In the records below, repeat word for word only the lines starting at the one that contains "Bebe Rexha.: 5 for 465.00 -> 5 for 395.00" and ending at the one that contains "total: 5086.87 -> 4778.74", pictures excluded.

◆ **Input records**
----------------
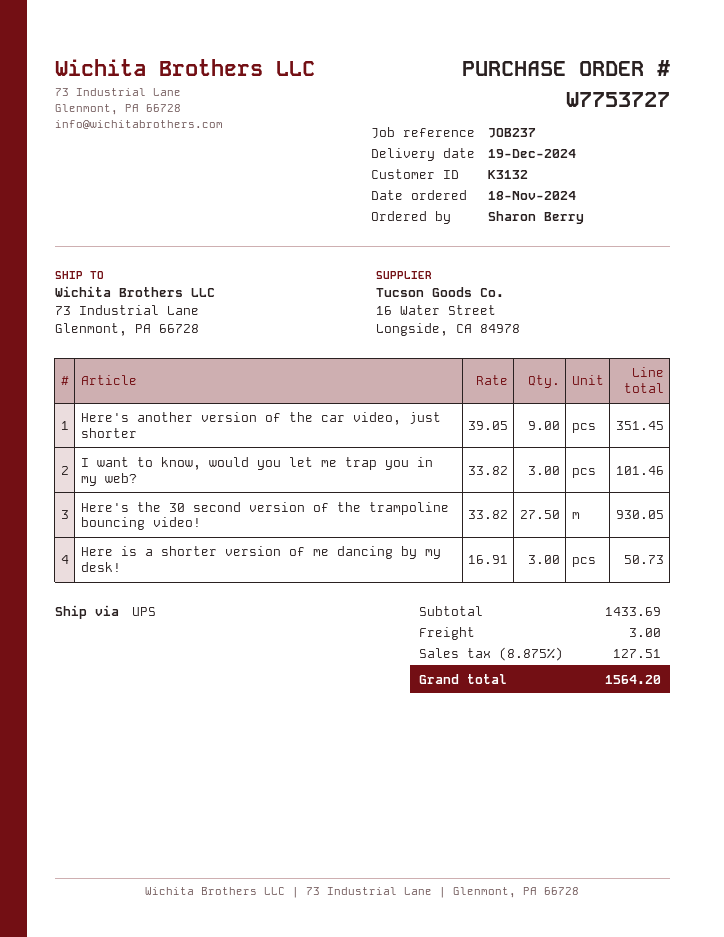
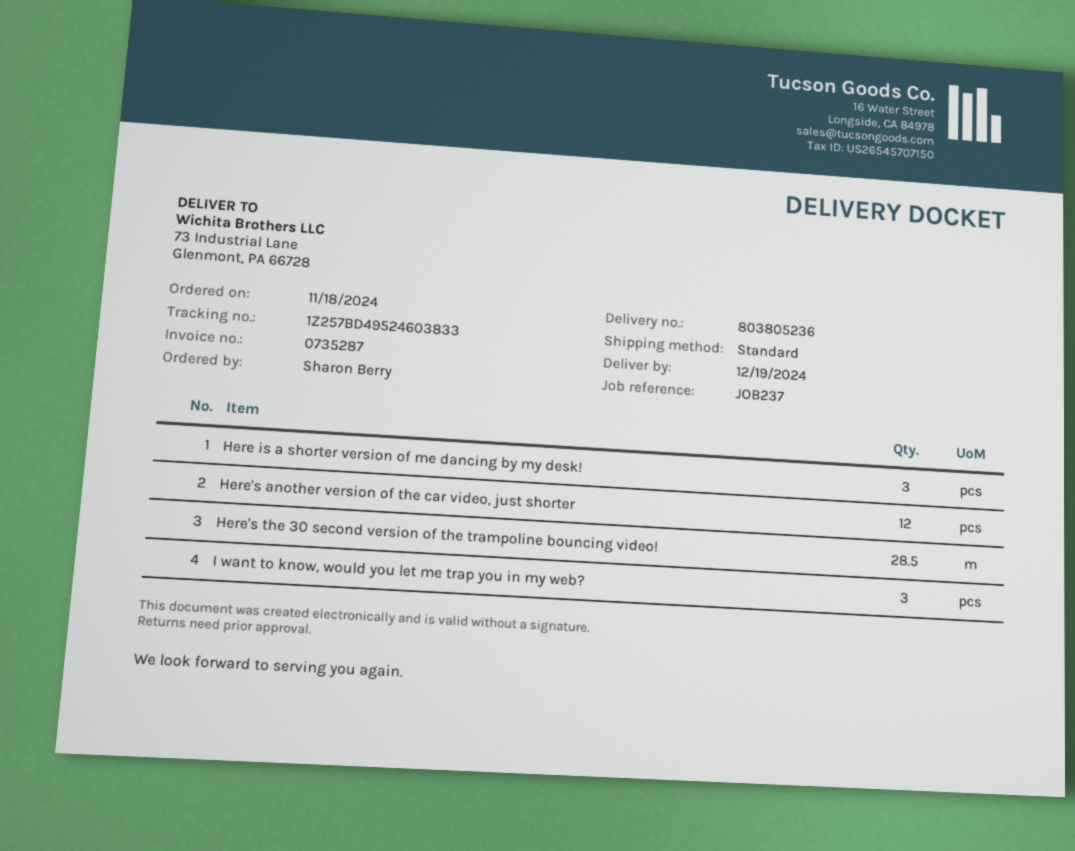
shipping method: UPS -> standard
Here's another version of the car video, just shorter: 9 -> 12
Here's the 30 second version of the trampoline bouncing video!: 27.5 -> 28.5

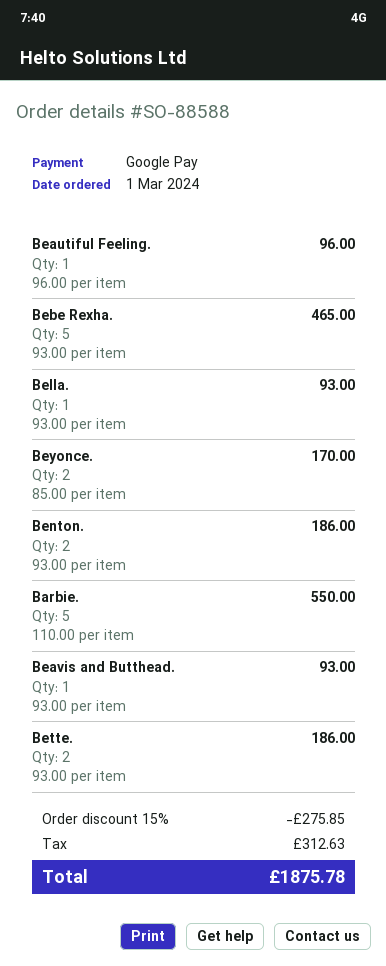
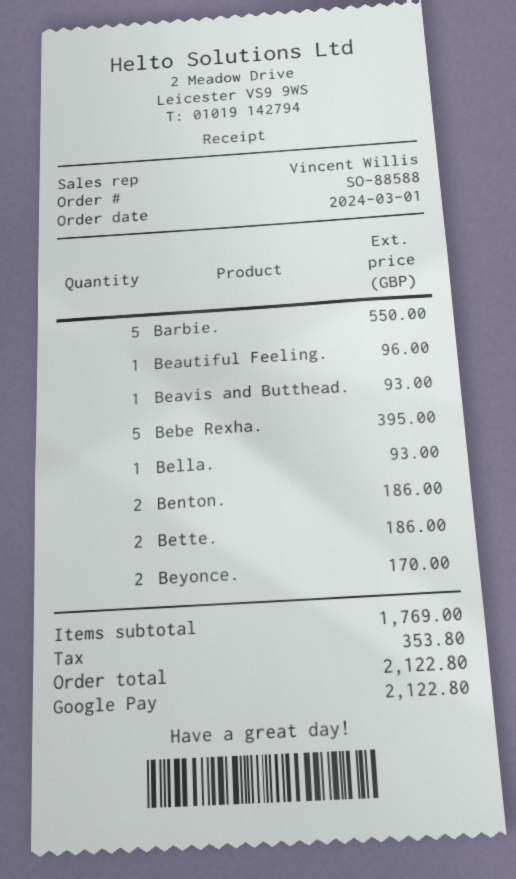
Bebe Rexha.: 5 for 465.00 -> 5 for 395.00
discount: 15% = 275.85 -> none
tax: 312.63 -> 353.80
total: 1875.78 -> 2122.80

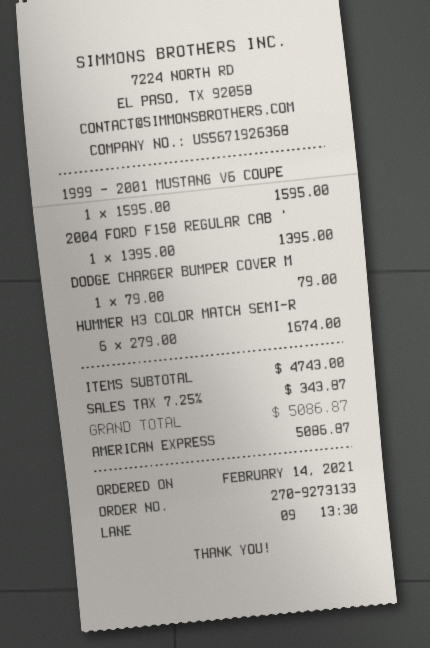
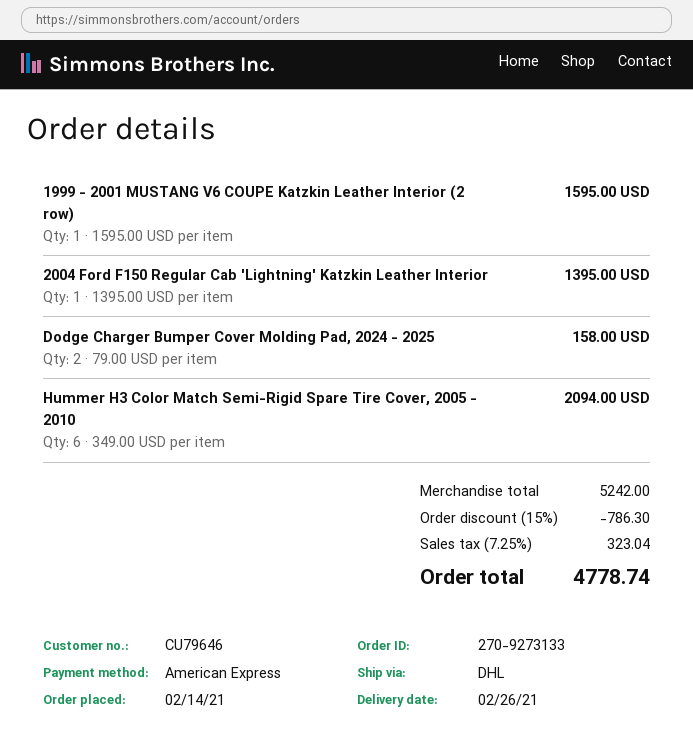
DODGE CHARGER BUMPER COVER M: 1 x 79.00 = 79.00 -> 2 x 79.00 = 158.00
HUMMER H3 COLOR MATCH SEMI-R: 6 x 279.00 = 1674.00 -> 6 x 349.00 = 2094.00
subtotal: 4743.00 -> 5242.00
discount: none -> 15% = 786.30
tax: 7.25% = 343.87 -> 7.25% = 323.04
total: 5086.87 -> 4778.74

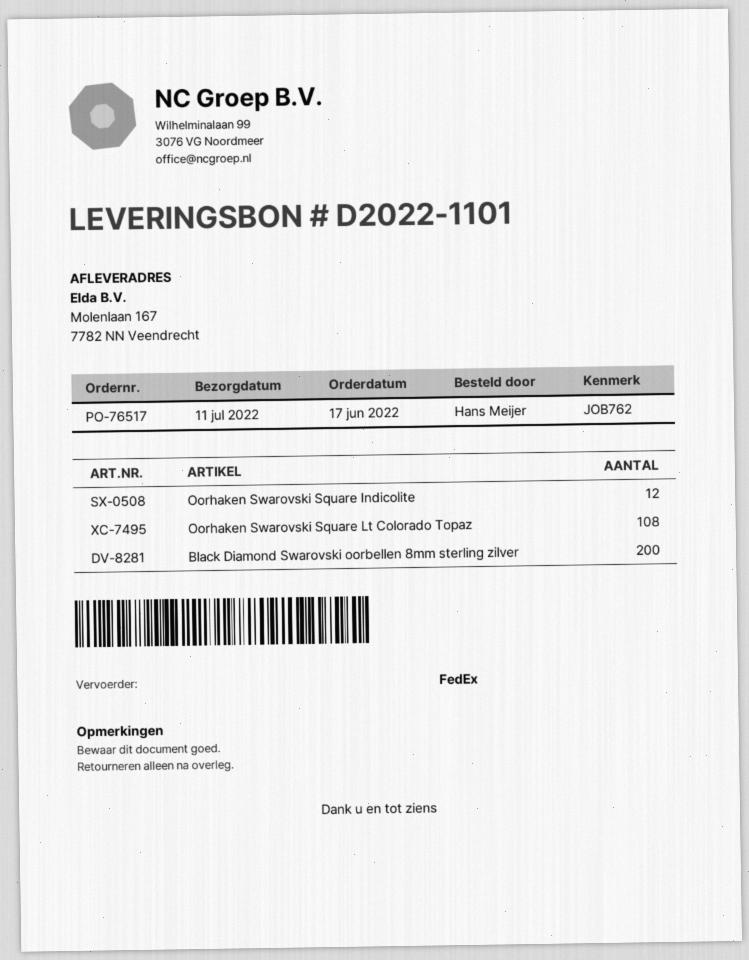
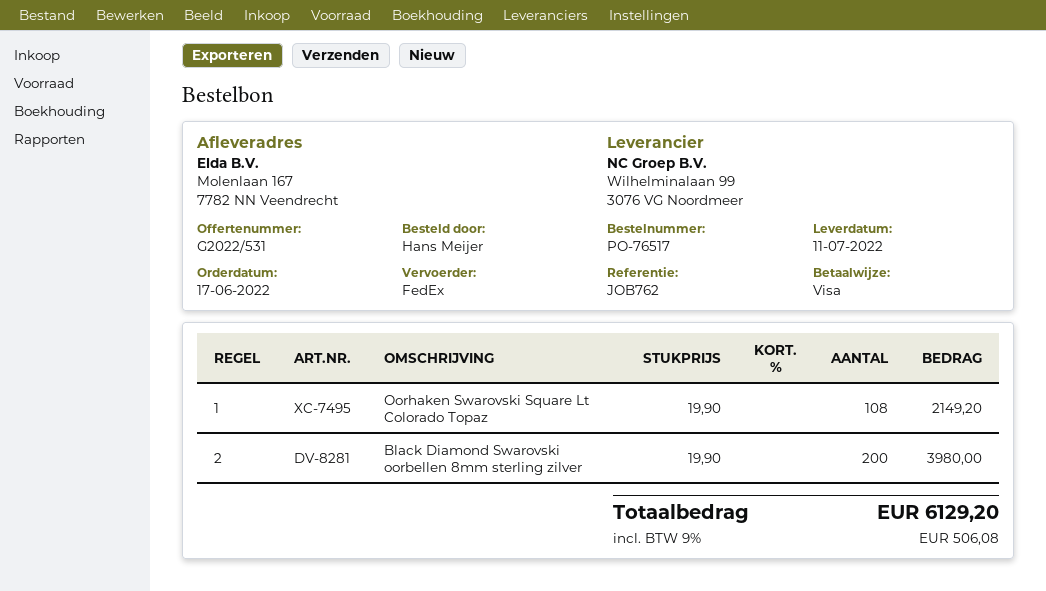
Oorhaken Swarovski Square Indicolite: 12 -> none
----------------
◆ **Output for this exercise**
Bebe Rexha.: 5 for 465.00 -> 5 for 395.00
discount: 15% = 275.85 -> none
tax: 312.63 -> 353.80
total: 1875.78 -> 2122.80

DODGE CHARGER BUMPER COVER M: 1 x 79.00 = 79.00 -> 2 x 79.00 = 158.00
HUMMER H3 COLOR MATCH SEMI-R: 6 x 279.00 = 1674.00 -> 6 x 349.00 = 2094.00
subtotal: 4743.00 -> 5242.00
discount: none -> 15% = 786.30
tax: 7.25% = 343.87 -> 7.25% = 323.04
total: 5086.87 -> 4778.74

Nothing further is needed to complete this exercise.